On Sat, Dec 18, 2021 at 01:07:00AM +0100, Alexander Bluhm wrote:
> Hi,
> 
> There are occasions where the walker in tdb_walk() might sleep.
> Case SADB_DUMP is such a case.  And mvs@ has a diff that sleeps to
> read the counters.  So holding the tdb_sadb_mtx() when calling
> walker() is not allowed.
> 
> Move the TDB from the TDB-Hash to a list that is protected by
> netlock.  Then unlock tdb_sadb_mtx and traverse the list to call
> walker().
> 
> We need less tdb_sadb_mtx dances with that solution.  If needed,
> netlock protection can be replaced with another rwlock later.
> 
> ok?
> 

ok mvs@

> bluhm
> 
> Index: net/pfkeyv2.c
> ===================================================================
> RCS file: /data/mirror/openbsd/cvs/src/sys/net/pfkeyv2.c,v
> retrieving revision 1.228
> diff -u -p -r1.228 pfkeyv2.c
> --- net/pfkeyv2.c     14 Dec 2021 17:50:37 -0000      1.228
> +++ net/pfkeyv2.c     17 Dec 2021 21:59:00 -0000
> @@ -1045,7 +1045,7 @@ pfkeyv2_sa_flush(struct tdb *tdb, void *
>  {
>       if (!(*((u_int8_t *) satype_vp)) ||
>           tdb->tdb_satype == *((u_int8_t *) satype_vp))
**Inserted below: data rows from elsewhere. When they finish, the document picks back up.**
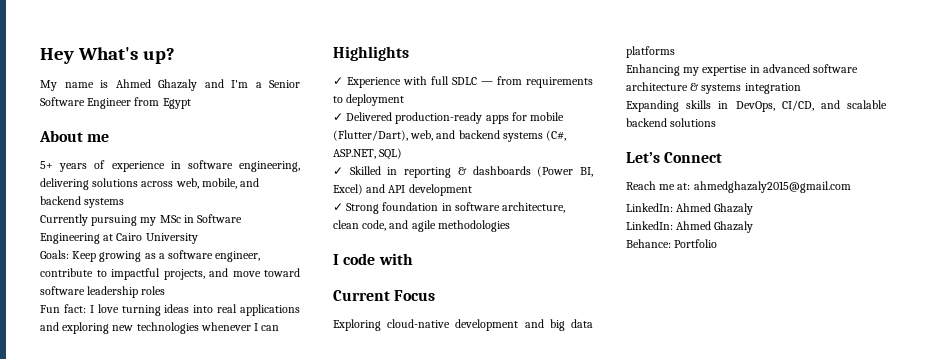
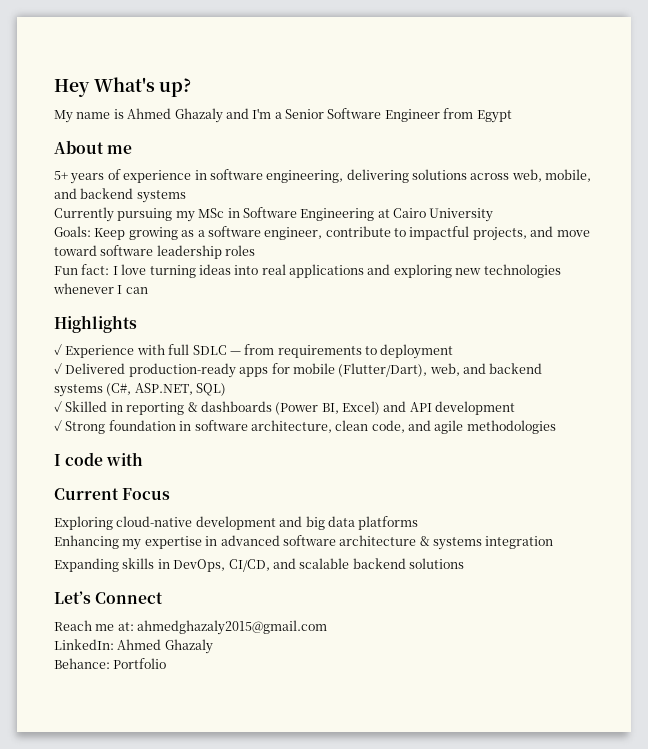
  Reach me at: ahmedghazaly2015@gmail.com
- LinkedIn: Ahmed Ghazaly

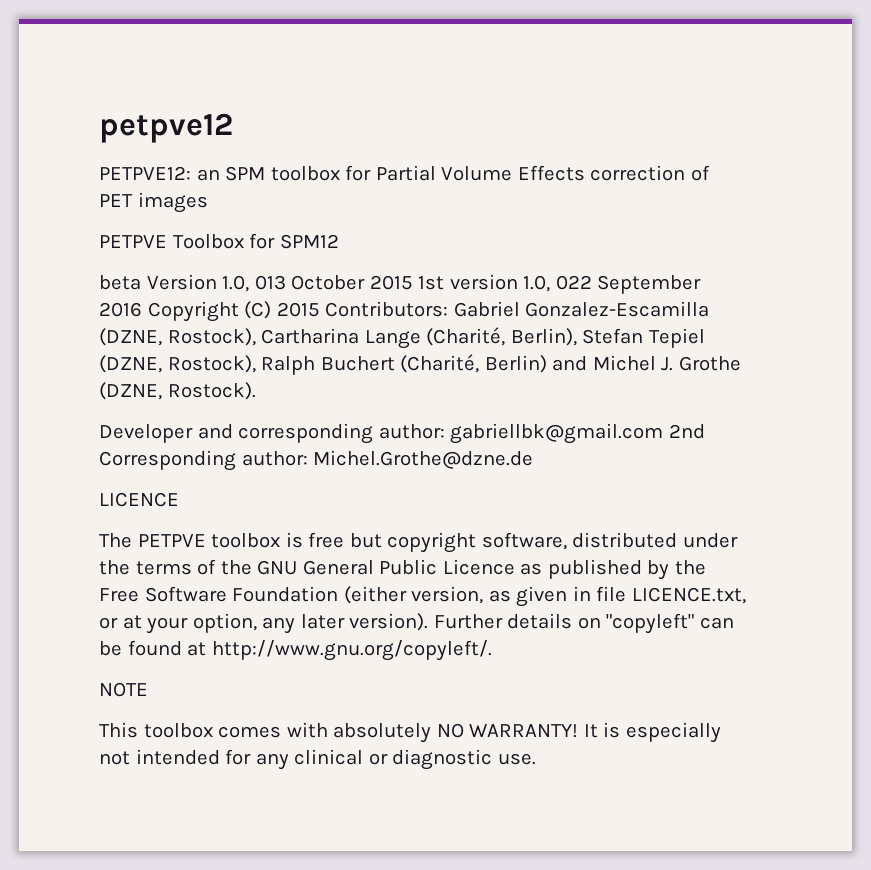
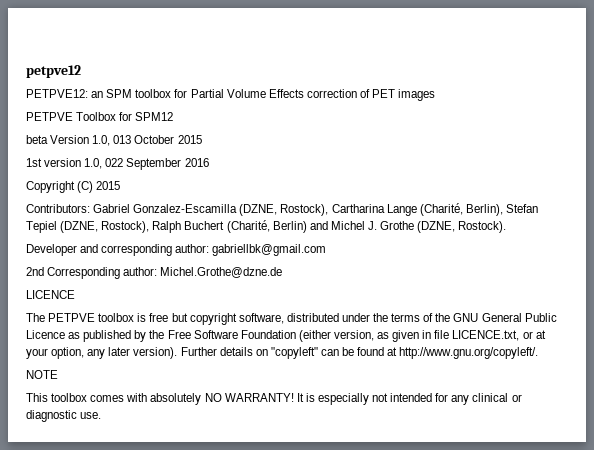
- beta Version 1.0, 013 October 2015 1st version 1.0, 022 September 2016 Copyright (C) 2015 Contributors: Gabriel Gonzalez-Escamilla (DZNE, Rostock), Cartharina Lange (Charité, Berlin), Stefan Tepiel (DZNE, Rostock), Ralph Buchert (Charité, Berlin) and Michel J. Grothe (DZNE, Rostock).
+ beta Version 1.0, 013 October 2015
+ 1st version 1.0, 022 September 2016
+ Copyright (C) 2015
+ Contributors: Gabriel Gonzalez-Escamilla (DZNE, Rostock), Cartharina Lange (Charité, Berlin), Stefan Tepiel (DZNE, Rostock), Ralph Buchert (Charité, Berlin) and Michel J. Grothe (DZNE, Rostock).
- Developer and corresponding author: gabriellbk@gmail.com 2nd Corresponding author: Michel.Grothe@dzne.de
+ Developer and corresponding author: gabriellbk@gmail.com
+ 2nd Corresponding author: Michel.Grothe@dzne.de

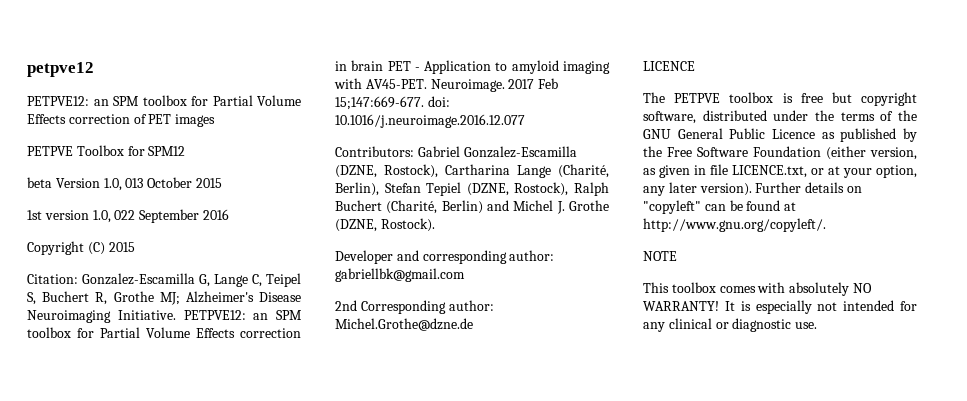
+ Citation: Gonzalez-Escamilla G, Lange C, Teipel S, Buchert R, Grothe MJ; Alzheimer's Disease Neuroimaging Initiative. PETPVE12: an SPM toolbox for Partial Volume Effects correction in brain PET - Application to amyloid imaging with AV45-PET. Neuroimage. 2017 Feb 15;147:669-677. doi: 10.1016/j.neuroimage.2016.12.077

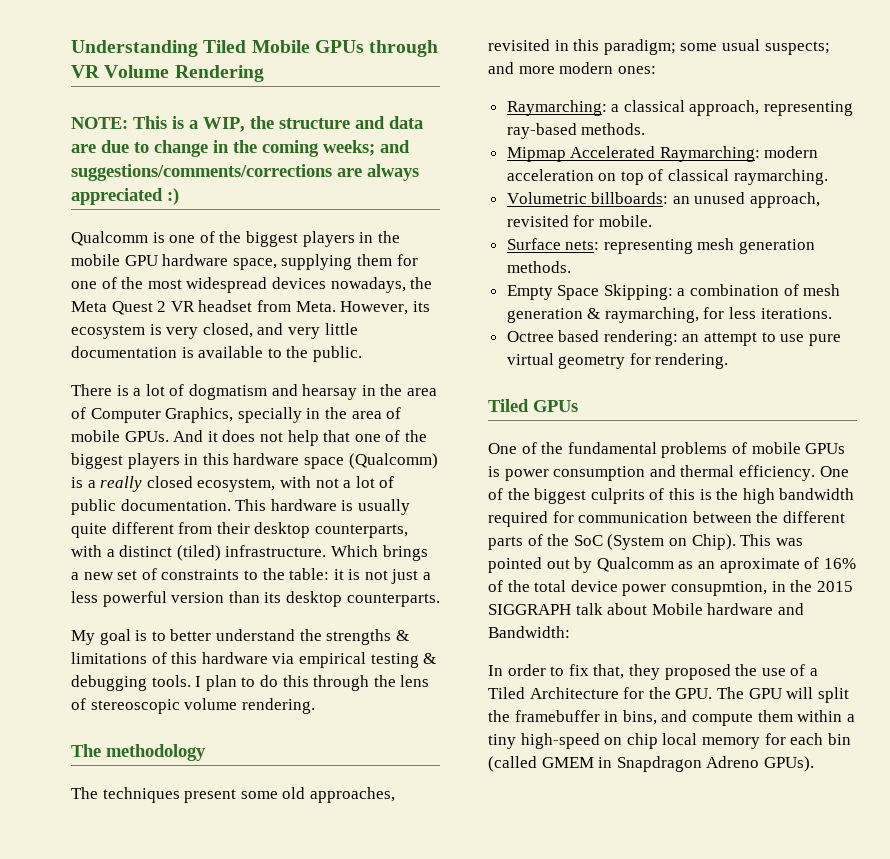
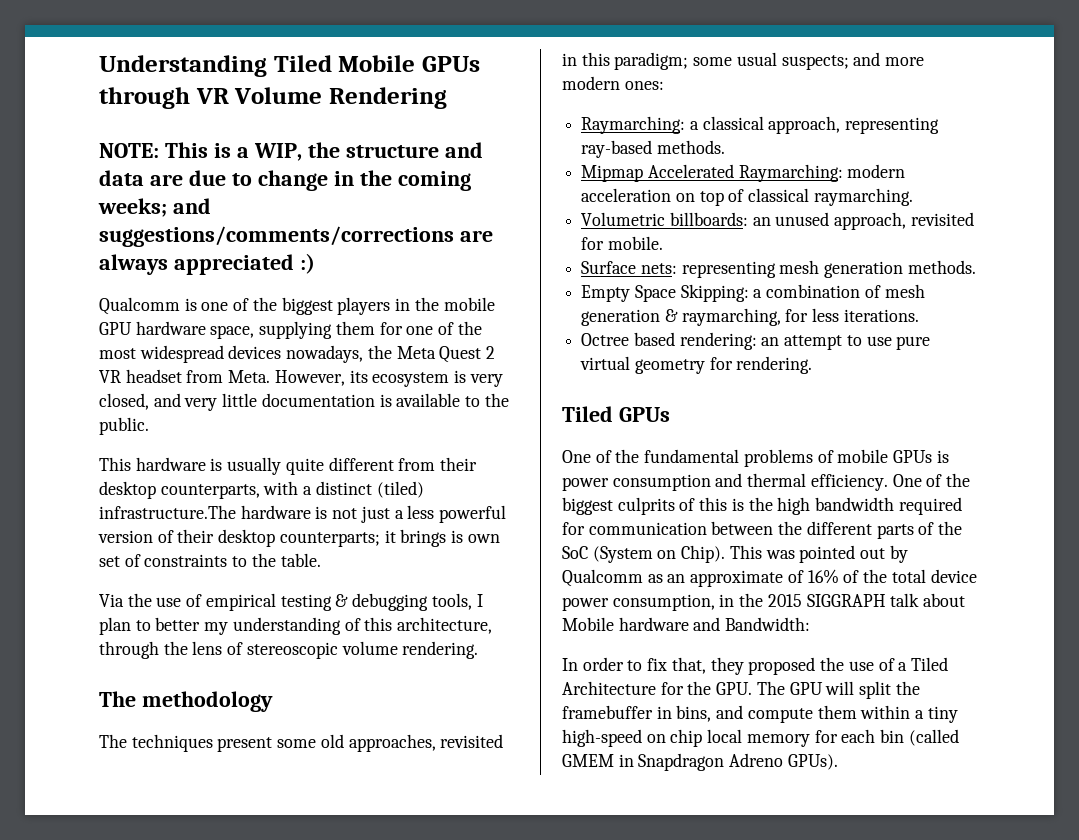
- There is a lot of dogmatism and hearsay in the area of Computer Graphics, specially in the area of mobile GPUs. And it does not help that one of the biggest players in this hardware space (Qualcomm) is a really closed ecosystem, with not a lot of public documentation. This hardware is usually quite different from their desktop counterparts, with a distinct (tiled) infrastructure. Which brings a new set of constraints to the table: it is not just a less powerful version than its desktop counterparts.
- My goal is to better understand the strengths & limitations of this hardware via empirical testing & debugging tools. I plan to do this through the lens of stereoscopic volume rendering.
+ This hardware is usually quite different from their desktop counterparts, with a distinct (tiled) infrastructure.The hardware is not just a less powerful version of their desktop counterparts; it brings is own set of constraints to the table.
+ Via the use of empirical testing & debugging tools, I plan to better my understanding of this architecture, through the lens of stereoscopic volume rendering.
- This was pointed out by Qualcomm as an aproximate of 16% of the total device power consupmtion, in the 2015 SIGGRAPH talk about Mobile hardware and Bandwidth:
+ This was pointed out by Qualcomm as an approximate of 16% of the total device power consumption, in the 2015 SIGGRAPH talk about Mobile hardware and Bandwidth:

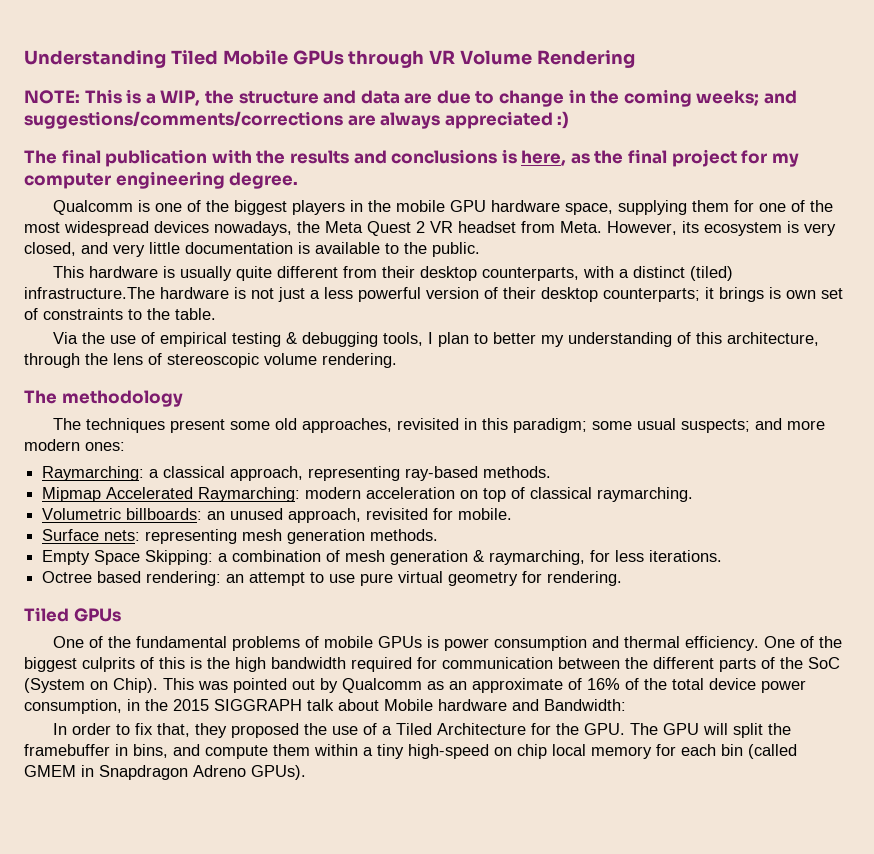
+ The final publication with the results and conclusions is here, as the final project for my computer engineering degree.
> -             tdb_delete_locked(tdb);
> +             tdb_delete(tdb);
>       return (0);
>  }
>  
> Index: netinet/ip_ipsp.c
> ===================================================================
> RCS file: /data/mirror/openbsd/cvs/src/sys/netinet/ip_ipsp.c,v
> retrieving revision 1.265
> diff -u -p -r1.265 ip_ipsp.c
> --- netinet/ip_ipsp.c 14 Dec 2021 17:50:37 -0000      1.265
> +++ netinet/ip_ipsp.c 17 Dec 2021 22:02:27 -0000
> @@ -90,7 +90,6 @@ void                tdb_firstuse(void *);
>  void         tdb_soft_timeout(void *);
>  void         tdb_soft_firstuse(void *);
>  int          tdb_hash(u_int32_t, union sockaddr_union *, u_int8_t);
> -void         tdb_dodelete(struct tdb *, int locked);
>  
>  int ipsec_in_use = 0;
>  u_int64_t ipsec_last_added = 0;
> @@ -627,30 +626,36 @@ tdb_printit(void *addr, int full, int (*
>  int
>  tdb_walk(u_int rdomain, int (*walker)(struct tdb *, void *, int), void *arg)
>  {
> -     int i, rval = 0;
> -     struct tdb *tdbp, *next;
> +     SIMPLEQ_HEAD(, tdb) tdblist;
> +     struct tdb *tdbp;
> +     int i, rval;
>  
>       /*
> -      * The walker may aquire the kernel lock.  Grab it here to keep
> -      * the lock order.
> +      * The walker may sleep.  So we cannot hold the tdb_sadb_mtx while
> +      * traversing the tdb_hnext list.  Create a new tdb_walk list with
> +      * exclusive netlock protection.
>        */
> -     KERNEL_LOCK();
> +     NET_ASSERT_WLOCKED();
> +     SIMPLEQ_INIT(&tdblist);
> +
>       mtx_enter(&tdb_sadb_mtx);
>       for (i = 0; i <= tdb_hashmask; i++) {
> -             for (tdbp = tdbh[i]; rval == 0 && tdbp != NULL; tdbp = next) {
> -                     next = tdbp->tdb_hnext;
> -
> +             for (tdbp = tdbh[i]; tdbp != NULL; tdbp = tdbp->tdb_hnext) {
>                       if (rdomain != tdbp->tdb_rdomain)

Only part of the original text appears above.